Reviews for Long Walk : A Story of War and the Life That Follows
Kirkus Reviews 2012 June #2
"The first thing you should know about me is that I'm Crazy." So begins this affecting tale of a modern war and its home-front consequences. The capitalization is deliberate, for by debut author and combat veteran Castner's account, that Crazy is something like another person lying inside, more than a shadow within, something that can be neither stilled nor exorcised. The ordinary-Joe author found himself as a volunteer Army officer in Iraq--and not just a soldier, but one with the very special job of disarming bombs. It's a business of acronyms, EFP (explosively formed projectile) being a particularly dreaded one. "EFP's are real bad," writes Castner. "They take off legs and heads, put holes in armor and engine blocks, and our bosses in Baghdad and Washington want every one we find." Given that demand, a dangerous job becomes even more dangerous, and the "long walk"--the one an explosives disposal expert takes toward the bomb and the task of denaturing it--becomes ever longer. It's an assembly-line sort of job, one of "stamping machines" and "broken widgets," in which a single mistake means being vaporized. For Castner, there were no good days. Most days were a blend of boredom and terror, with some more terrifying than others, as with the "Day of Six VBIEDs"--i.e., six very nasty car bombs within 15 minutes. That's the kind of thing that can wear on a person, to say nothing of the sound of small-arms fire, mortars, bombs and artillery. All of this fed the Crazy, whose "spidery fingers take the top of my head off to eat my brain and heart from the inside out every night." And the Crazy turns out to be very real, on the way to the dread thing called TBI, traumatic brain injury, which all that exploding ordinance spawns just as surely as cigarette smoking gives way to emphysema. Scarifying stuff, without any mawkishness or dumb machismo--not quite on the level of Jarhead, but absolutely worth reading. Copyright Kirkus 2012 Kirkus/BPI Communications.All rights reserved.

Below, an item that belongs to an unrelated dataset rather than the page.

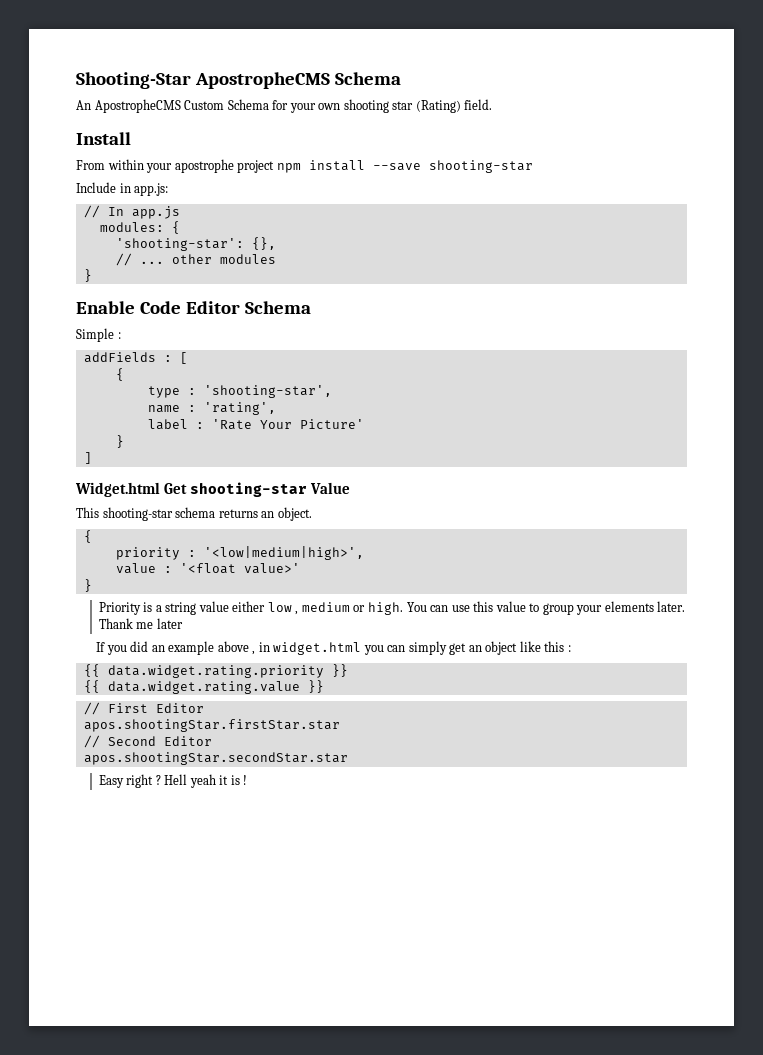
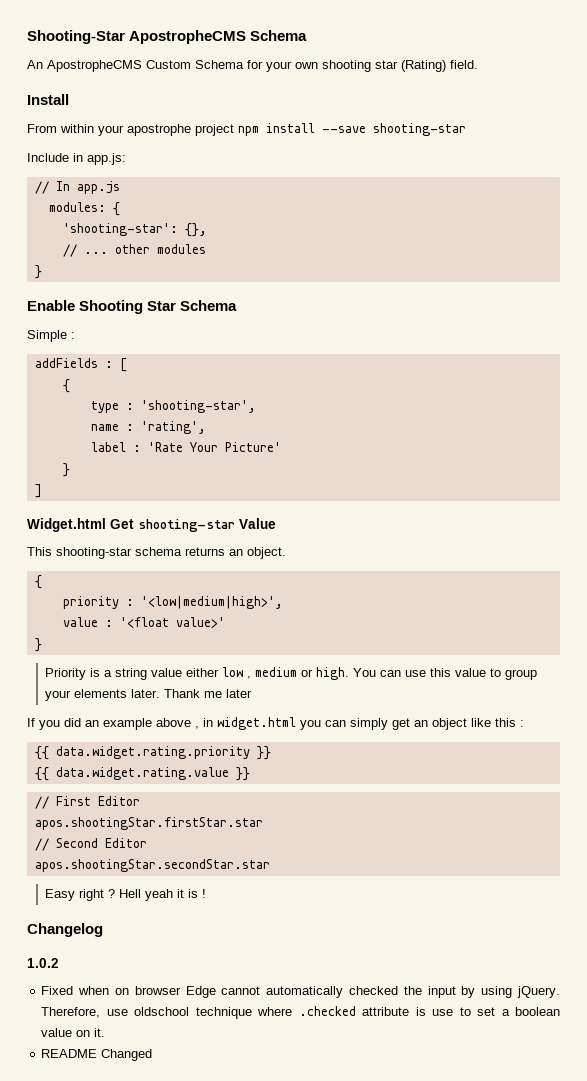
[139,301,240,314] Code Editor -> [79,300,177,314] Shooting Star
(248, 780) none -> [27,923,103,937] [27,958,59,968] [41,986,560,998] [41,1006,561,1019] [41,1028,106,1037] [41,1049,153,1061] // Changelog // 1.0.2 // Fixed when on browser Edge cannot automatically checked the input by using jQuery. Therefore, use oldschool technique where .checked attribute is use to set a boolean value on it. // README Changed

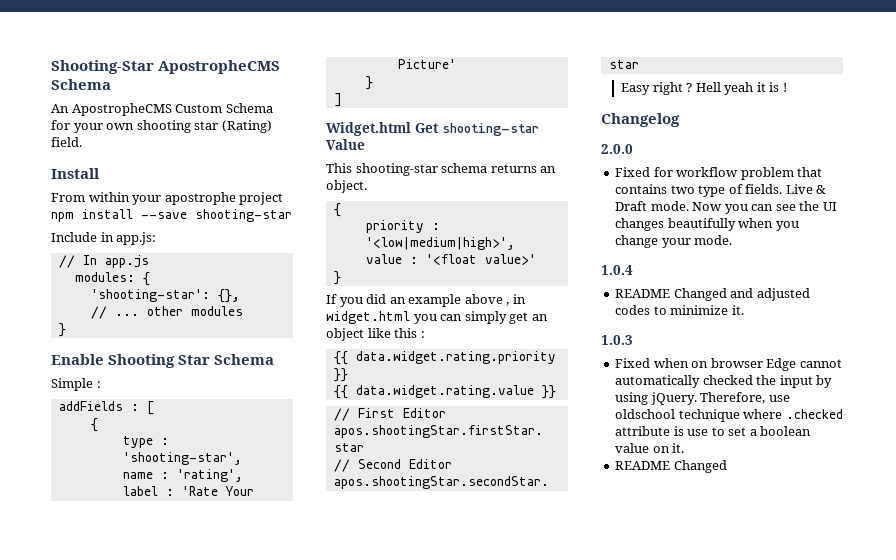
[45,667,538,680] [45,689,253,701] // Priority is a string value either low , medium or high. You can use this value to group your elements later. Thank me later -> (341, 278) none
[27,958,59,968] 1.0.2 -> [601,144,633,154] [615,167,823,180] [615,184,827,197] [615,201,837,214] [615,218,799,231] [615,235,733,248] [601,265,633,275] [615,288,810,301] [615,305,744,315] [601,335,633,345] 2.0.0 // Fixed for workflow problem that contains two type of fields. Live & Draft mode. Now you can see the UI changes beautifully when you change your mode. // 1.0.4 // README Changed and adjusted codes to minimize it. // 1.0.3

Library Journal Reviews 2016 January #1
As the head of a unit responsible for advance disarming of bombs and IEDs, Caster would sometimes be called upon to take "the long walk" to disarm a device manually when technology failed. As well as describing combat, the book also masterfully portrays the struggle many soldiers encounter for peace and sanity after returning home. [Page 47]. (c) Copyright 2016 Library Journals LLC, a wholly owned subsidiary of Media Source, Inc. No redistribution permitted.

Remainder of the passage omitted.